Homelessness is a complex and pervasive issue — affecting individuals in all walks of life. There’s an outdated belief that those experiencing homelessness are lazy or don’t want to work. Yet studies show that over 50 percent of people living in shelters and 40 percent of unsheltered people are employed either part-time or full-time. More than half of the people I’ve worked with who were homeless were employed full-time or had a steady income. But it still wasn’t enough for them to survive.

There is a trend in our country right now to punish those experiencing homelessness, with multiple states working to “outlaw homelessness”. Florida lawmakers passed a bill that will ban homeless individuals from camping or sleeping on public propertyWisconsin tried passing a similar bill that would make it illegal for individuals to sleep anywhere but on designated camping areas without getting fined. These pointless fines and the criminalization of homelessness will lead to unpaid tickets, open warrants, overcrowding in our jails, and more barriers to finding stability later. If individuals don’t have access to housing, can’t get into shelters, and now can’t sleep outdoors, where are they supposed to go? By June 30, the Supreme Court will decide if states can continue passing laws like these which will have major implications for the future.

We need to address the real problems that contribute to homelessness in our country — the lack of resources and economic systems that are holding people back.

The primary contributor to homelessness is pretty obvious — the lack of affordable housing.
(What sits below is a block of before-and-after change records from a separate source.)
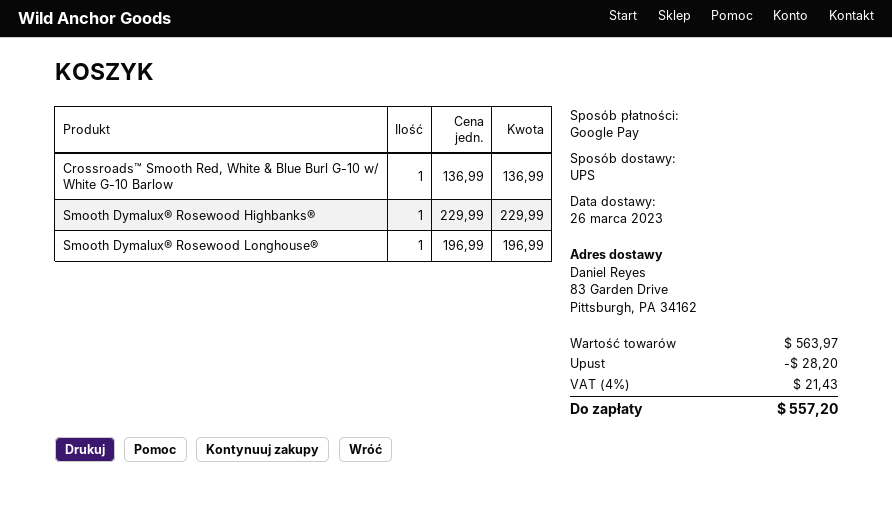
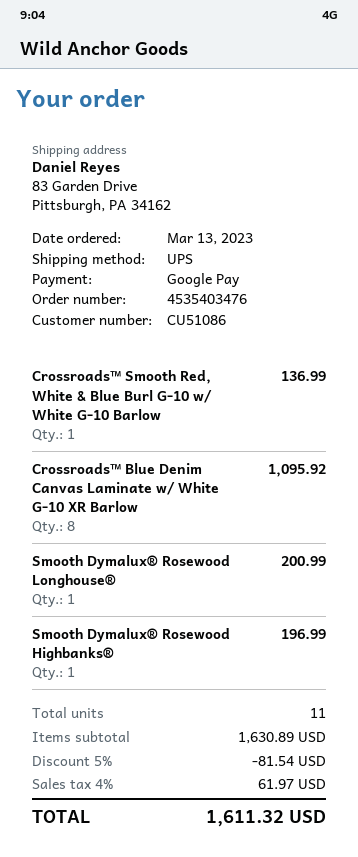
Smooth Dymalux® Rosewood Highbanks®: 1 for 229.99 -> 1 for 196.99
Smooth Dymalux® Rosewood Longhouse®: 1 for 196.99 -> 1 for 200.99
Crossroads™ Blue Denim Canvas Laminate w/ White G-10 XR Barlow: none -> 8 for 1095.92
subtotal: 563.97 -> 1630.89
discount: 28.20 -> 81.54
tax: 4% = 21.43 -> 4% = 61.97
total: 557.20 -> 1611.32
Many struggle to find housing that fits within their monthly budget and with housing costs soaring it makes so many vulnerable to homelessness. In 2021, there were almost 10 million households paying over 30 percent of their income on rent and over 11 million households paying over 50 percent of their income on rent. All these households are forced to decide daily which of their bills to pay. The balance between rent and food is one the underprivileged know well. Out of all those that qualify for housing assistance, only one in four receive it.
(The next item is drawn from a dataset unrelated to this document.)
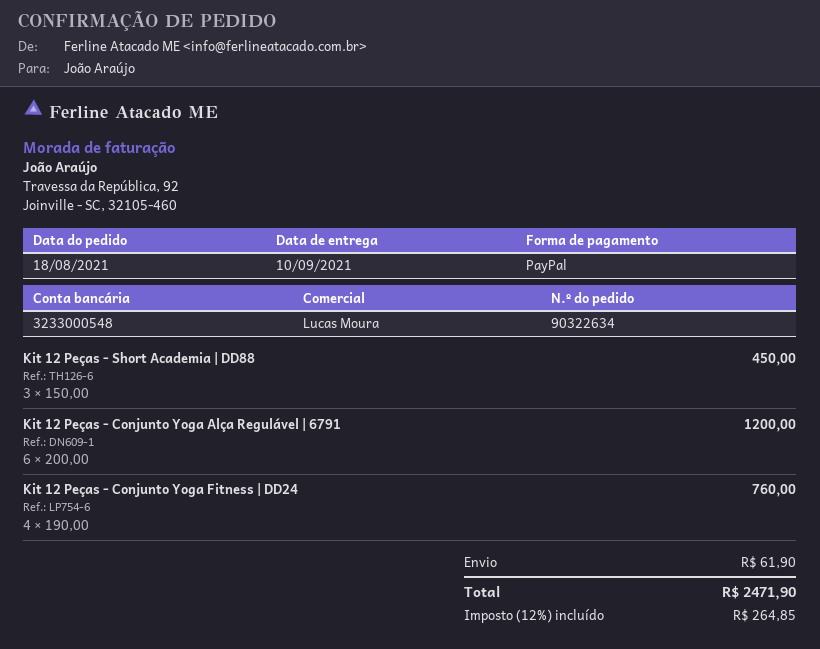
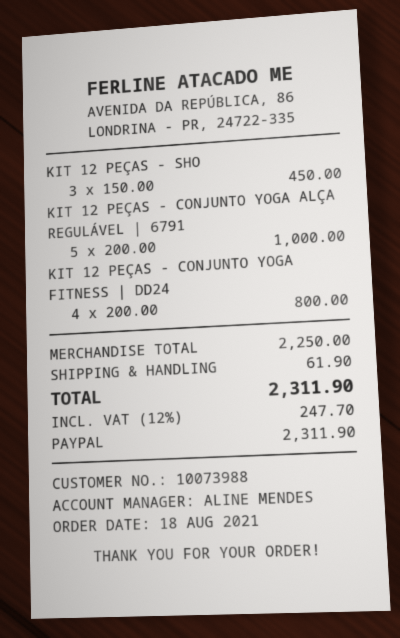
sales rep: Lucas Moura -> ALINE MENDES
Kit 12 Peças - Conjunto Yoga Alça Regulável | 6791: 6 x 200.00 = 1200.00 -> 5 x 200.00 = 1000.00
Kit 12 Peças - Conjunto Yoga Fitness | DD24: 4 x 190.00 = 760.00 -> 4 x 200.00 = 800.00
tax: 12% = 264.85 -> 12% = 247.70
total: 2471.90 -> 2311.90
Another contributing factor is economic instability. Low wages, job loss, and social safety nets that don’t support enough. Seventy-six percent of Americans live paycheck to paycheck. Some face difficulties in maintaining employment due to mental health, substance abuse, or lack of education and skills. The average income paid by a single full-time job is not enough to keep up with monthly expenses. These challenges make it difficult for so many to secure and maintain housing.

Right now, the resources and laws in the U.S. are not working to meet our basic needs and human rights. We need more affordable housing and living wages. The only way to make that happen is coming together as a community, demanding action and change. This is what we do at RESULTS every day.